Only the lines from the top of the records below through the line containing "employees, is highly" should be printed, exactly and without pictures.

### RECORDS FOR PROCESSING ###

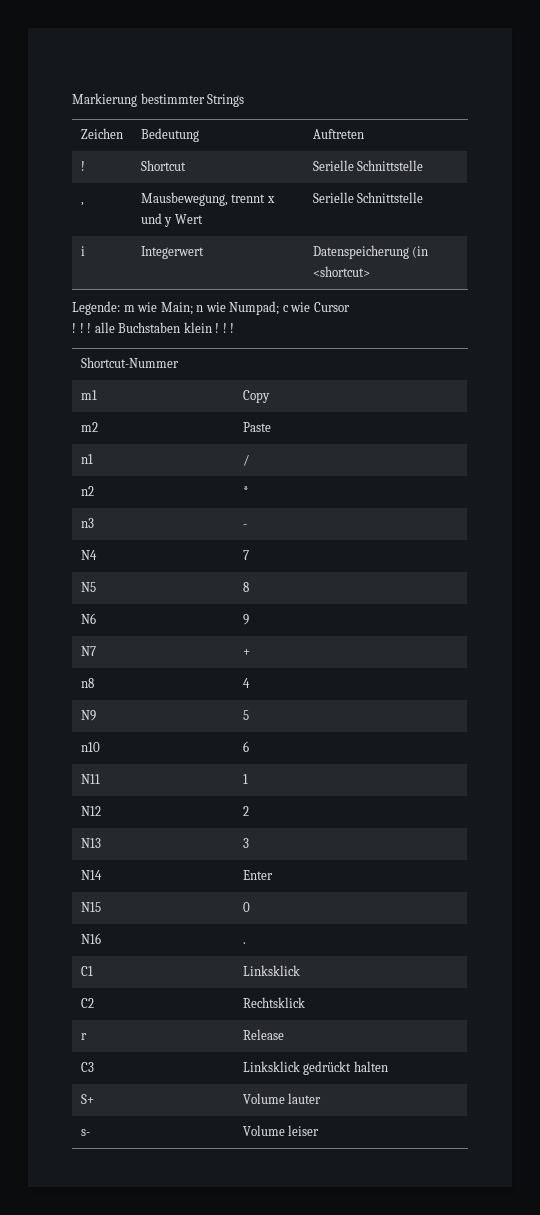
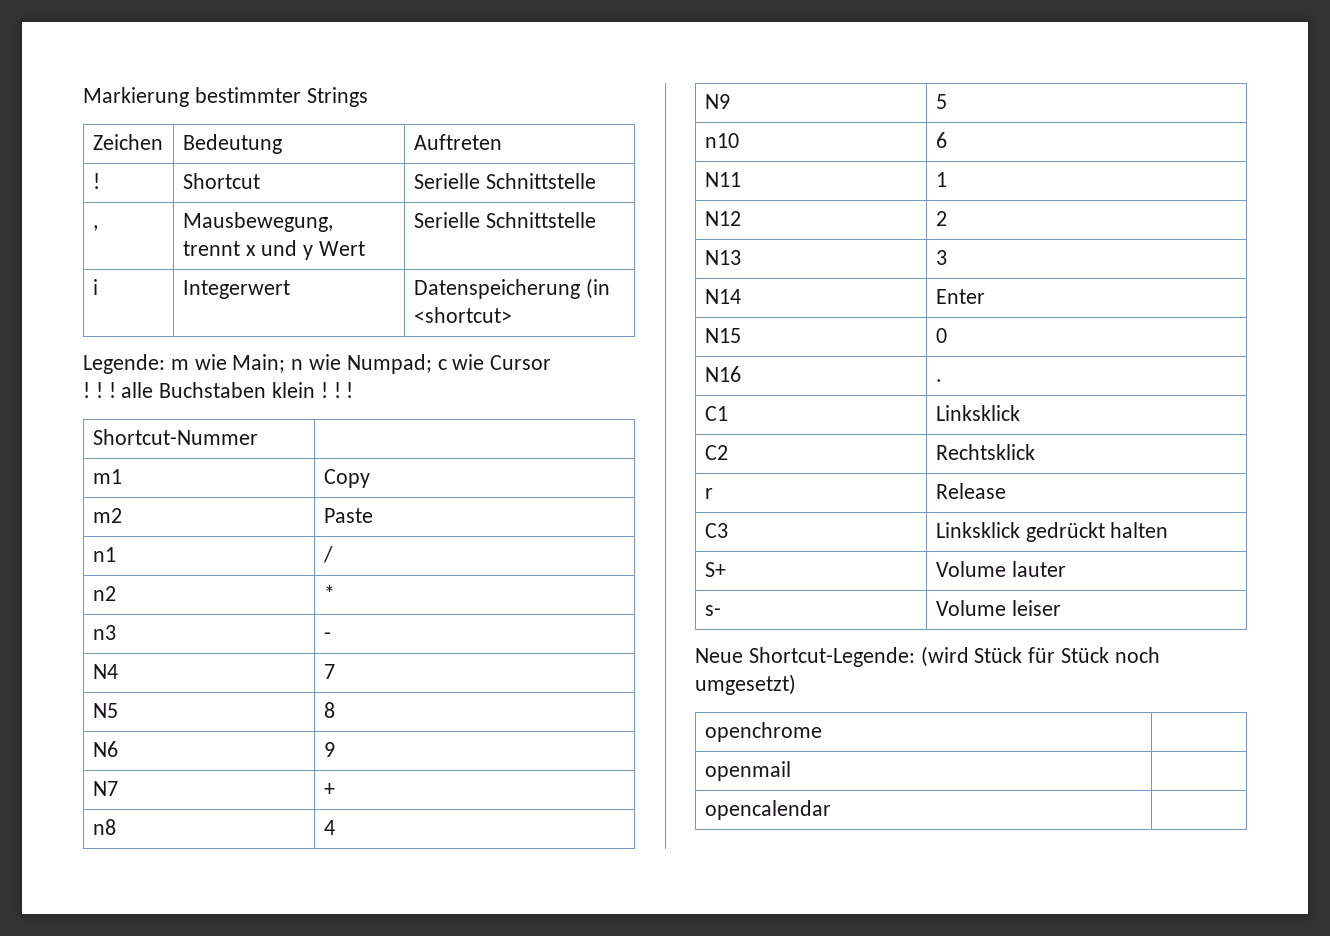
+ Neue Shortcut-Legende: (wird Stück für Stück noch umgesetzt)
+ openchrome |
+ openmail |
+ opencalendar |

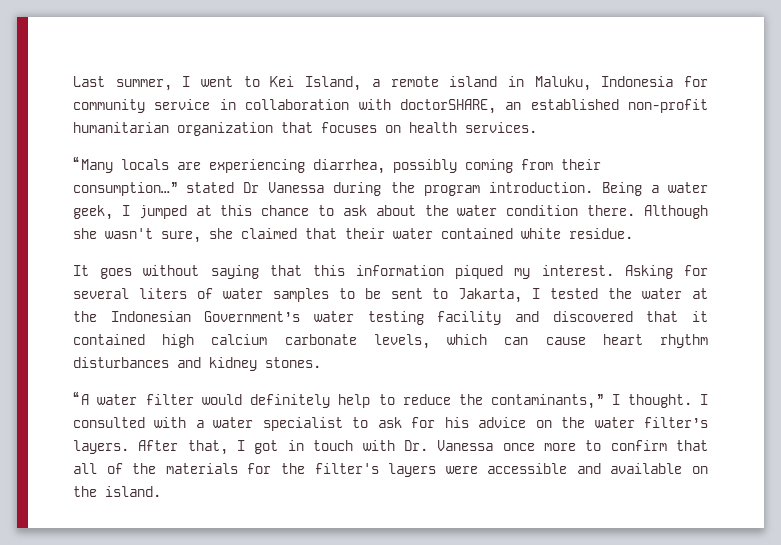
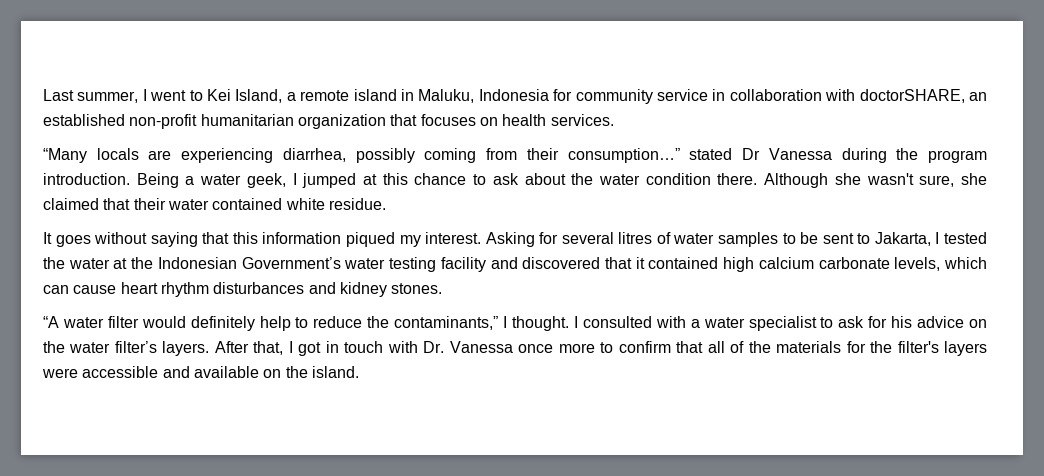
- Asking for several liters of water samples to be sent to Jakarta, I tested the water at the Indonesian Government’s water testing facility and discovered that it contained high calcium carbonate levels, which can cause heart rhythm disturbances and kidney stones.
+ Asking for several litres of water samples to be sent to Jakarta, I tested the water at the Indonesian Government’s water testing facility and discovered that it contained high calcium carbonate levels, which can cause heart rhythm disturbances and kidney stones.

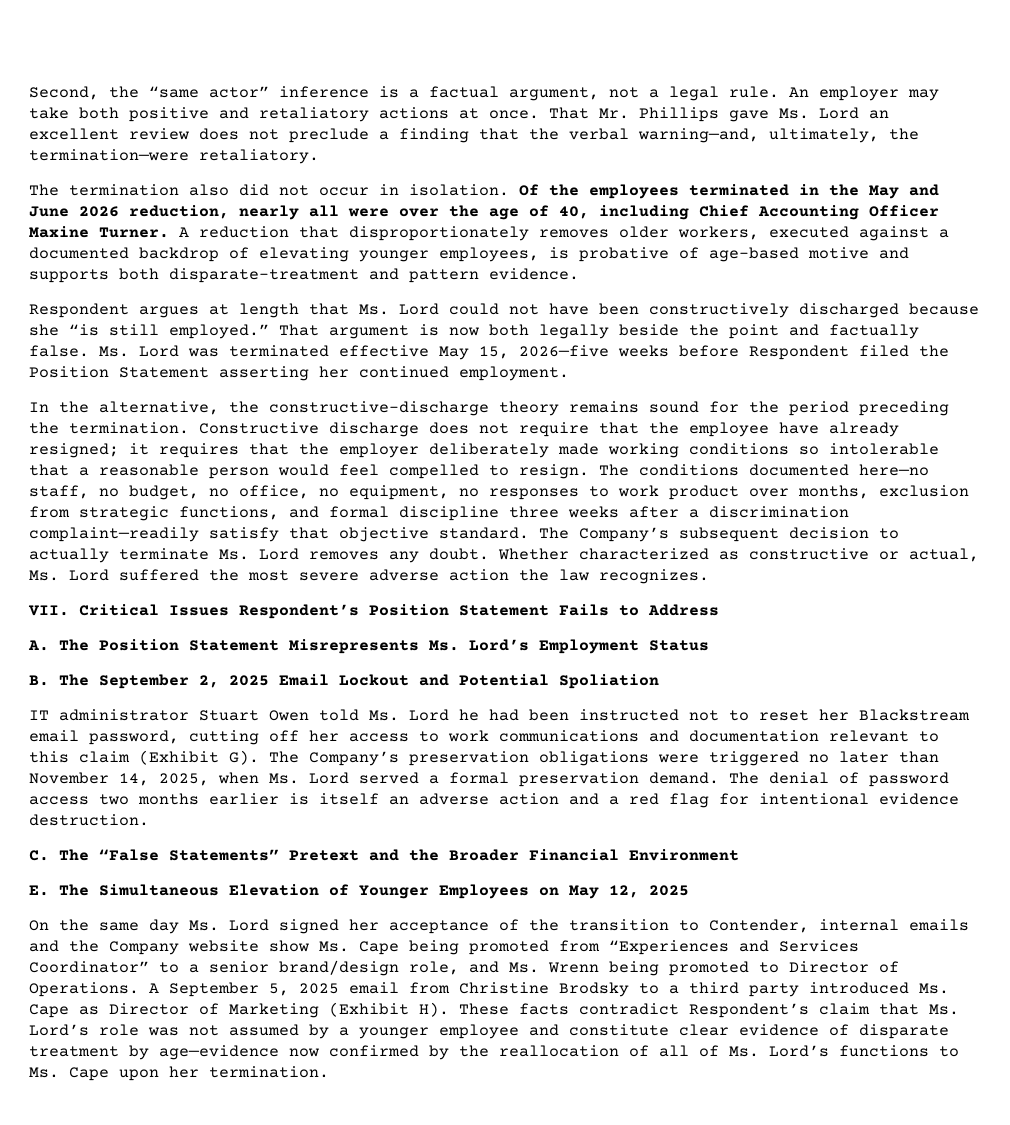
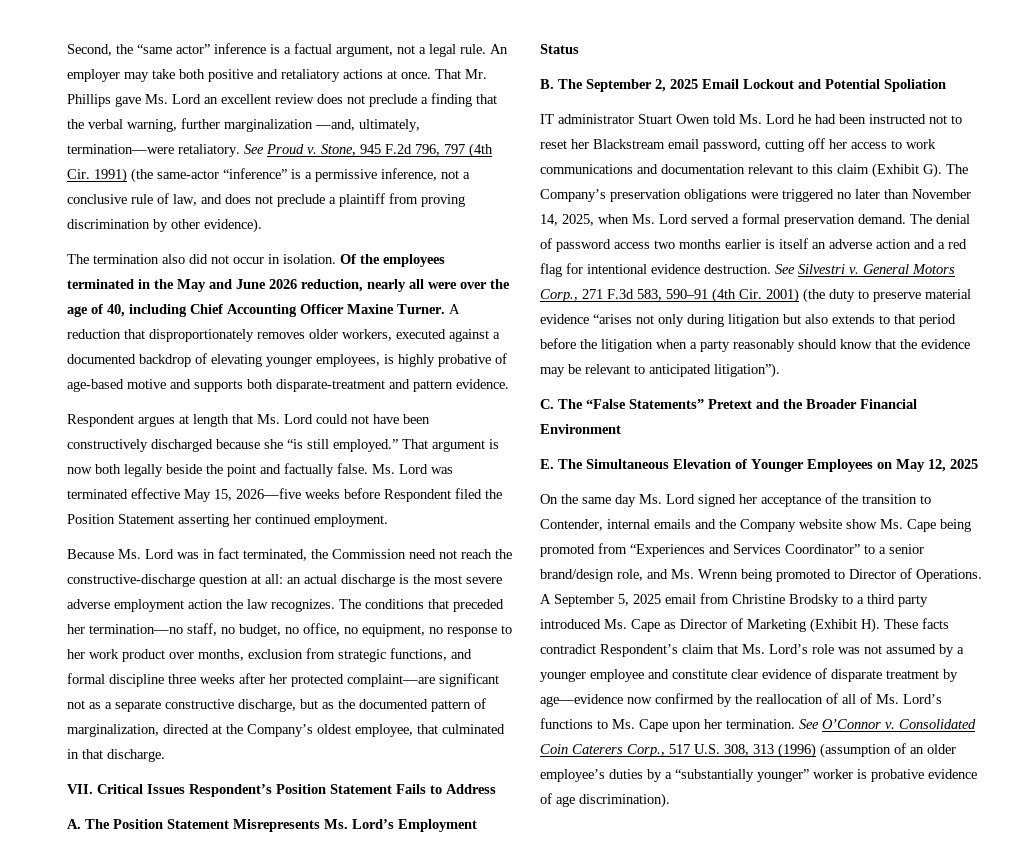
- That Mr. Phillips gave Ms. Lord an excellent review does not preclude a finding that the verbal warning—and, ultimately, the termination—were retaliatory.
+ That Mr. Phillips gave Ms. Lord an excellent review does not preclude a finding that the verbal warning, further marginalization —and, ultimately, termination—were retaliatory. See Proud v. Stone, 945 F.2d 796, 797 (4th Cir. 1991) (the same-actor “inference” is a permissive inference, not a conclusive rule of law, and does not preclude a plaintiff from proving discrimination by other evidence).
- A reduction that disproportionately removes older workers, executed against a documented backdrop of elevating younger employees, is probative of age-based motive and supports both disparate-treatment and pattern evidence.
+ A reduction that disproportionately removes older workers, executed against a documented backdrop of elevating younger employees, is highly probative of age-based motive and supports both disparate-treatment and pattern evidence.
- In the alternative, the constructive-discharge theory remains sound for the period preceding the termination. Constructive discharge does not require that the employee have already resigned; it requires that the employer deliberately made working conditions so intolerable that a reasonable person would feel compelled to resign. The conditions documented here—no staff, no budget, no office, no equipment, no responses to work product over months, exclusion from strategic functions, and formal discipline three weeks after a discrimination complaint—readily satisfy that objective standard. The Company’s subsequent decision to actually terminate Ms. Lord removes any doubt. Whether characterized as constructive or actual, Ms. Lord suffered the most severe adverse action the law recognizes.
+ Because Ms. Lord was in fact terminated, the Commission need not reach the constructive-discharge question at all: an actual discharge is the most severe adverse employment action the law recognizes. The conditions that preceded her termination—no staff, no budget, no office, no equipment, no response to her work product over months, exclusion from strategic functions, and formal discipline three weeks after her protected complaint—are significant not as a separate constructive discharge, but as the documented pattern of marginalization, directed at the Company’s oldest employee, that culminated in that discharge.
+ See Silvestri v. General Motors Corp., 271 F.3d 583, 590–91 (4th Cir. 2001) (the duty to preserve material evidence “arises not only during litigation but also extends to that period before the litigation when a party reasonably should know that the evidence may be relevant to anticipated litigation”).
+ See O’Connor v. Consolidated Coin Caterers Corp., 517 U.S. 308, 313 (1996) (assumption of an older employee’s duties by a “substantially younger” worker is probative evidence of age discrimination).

###

TASK RESULT:
+ Neue Shortcut-Legende: (wird Stück für Stück noch umgesetzt)
+ openchrome |
+ openmail |
+ opencalendar |

- Asking for several liters of water samples to be sent to Jakarta, I tested the water at the Indonesian Government’s water testing facility and discovered that it contained high calcium carbonate levels, which can cause heart rhythm disturbances and kidney stones.
+ Asking for several litres of water samples to be sent to Jakarta, I tested the water at the Indonesian Government’s water testing facility and discovered that it contained high calcium carbonate levels, which can cause heart rhythm disturbances and kidney stones.

- That Mr. Phillips gave Ms. Lord an excellent review does not preclude a finding that the verbal warning—and, ultimately, the termination—were retaliatory.
+ That Mr. Phillips gave Ms. Lord an excellent review does not preclude a finding that the verbal warning, further marginalization —and, ultimately, termination—were retaliatory. See Proud v. Stone, 945 F.2d 796, 797 (4th Cir. 1991) (the same-actor “inference” is a permissive inference, not a conclusive rule of law, and does not preclude a plaintiff from proving discrimination by other evidence).
- A reduction that disproportionately removes older workers, executed against a documented backdrop of elevating younger employees, is probative of age-based motive and supports both disparate-treatment and pattern evidence.
+ A reduction that disproportionately removes older workers, executed against a documented backdrop of elevating younger employees, is highly probative of age-based motive and supports both disparate-treatment and pattern evidence.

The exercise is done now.